Beef Tenderloins rise this time of year and into the holiday season. With prices only 5% above last year, when much of the complex is notably higher, tenderloins are presented as a value.
Whole Chickens & Breast Meat are favorably priced.
Butter prices begin to climb heading into the Fall in preparation for the late-year baking season. Seeing that prices are in line with where they were last year, it is good risk-management to take some of your Q4 needs off the table now.
Eggs are 55% lower than they were at this time last year. Eggs typically rise at the start of the school year. Any buyer who worked during the Avian Flu Epidemic knows the value in locking this item on a long-term contract at prices near all-time lows.
What to Watch for – The Buyers’ Perspective
Unless you have been under a rock the past week or so, you have heard of the fire at the Tyson plant in Holcomb, Kansas causing havoc on the industry at every level (futures, cash, slaughter, etc.). That literal fire has caused boxed beef prices to be metaphorically “on fire”. Some items gained 20% week-over-week and were already higher than this time last year. Cutouts jumped $15 over the course of last week. Beef demand is exceptional and peak seasonal kills already occurred in Q2. Seasonally, we typically don’t see great demand this time of year, but the rib had already bottomed in July and strengthened the loin was staging a rally before the fire occurred. End users are scrambling to cover needs for Labor Day and the rally in the cutout is expected to continue. Do not expect a normal seasonal. The packing industry has seen margins explode with this event and have every incentive to add Saturday shifts and work over time. This should help calm the markets down. This is a developing and dynamic story.
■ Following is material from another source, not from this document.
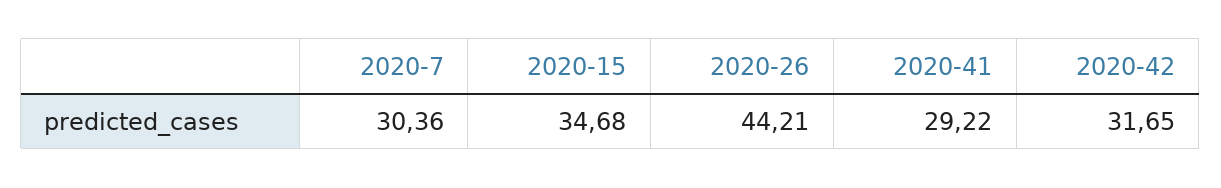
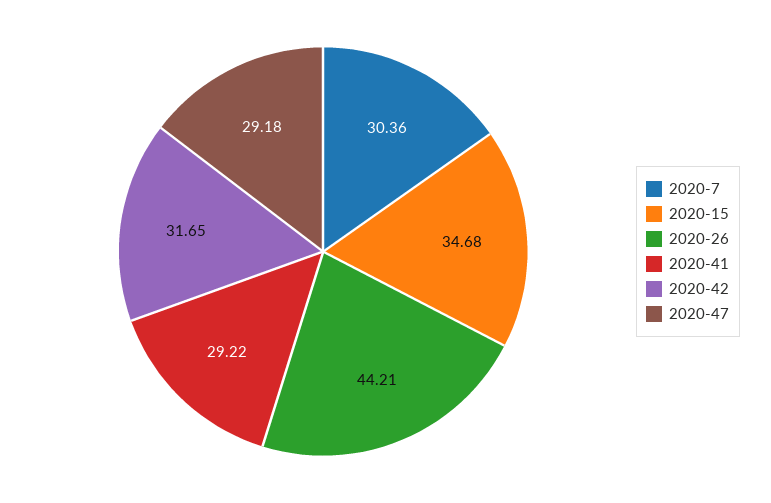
2020-47: none -> 29.18

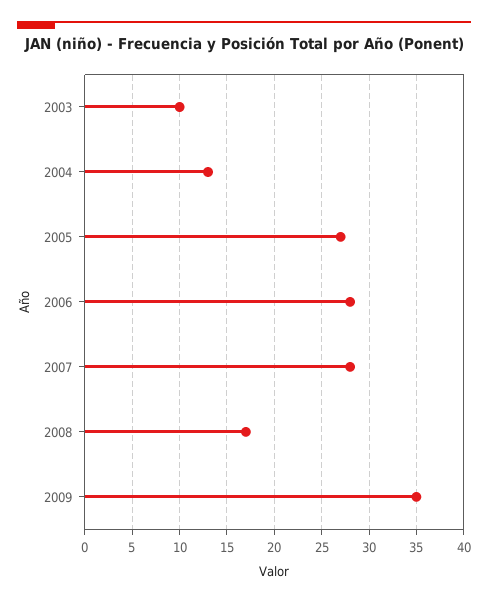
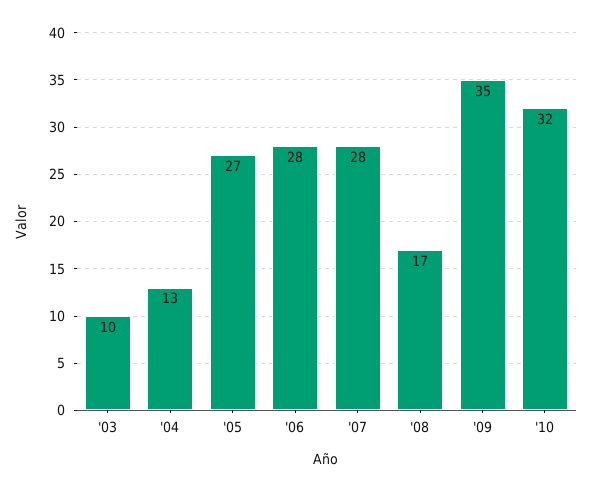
'10: none -> 32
Unless needed, stay away from the bellies/bacon and chicken wings.
According to a Reuters report released June 30th, industry insiders say the swine fever toll in China may be twice as high as reported. African Swine Fever has had some influence on the market thus far, but not to what many people feared. We believe this is the calm before the storm. Although pork prices have risen in China in some areas, they have not had the severe reduction in pork production as forecasted. This is because any farmer that has a healthy animal is bringing it to slaughter to avoid getting the virus. This is causing a flood of production in the near term. However, once this cycle crop is complete and the Chinese, according to their government, are facing a minimum of 20% loss of herd (private analysts say 40-50%), the real shortage of protein will present itself. This will affect all proteins across the board as chicken and beef will become substitutes for the Chinese staple.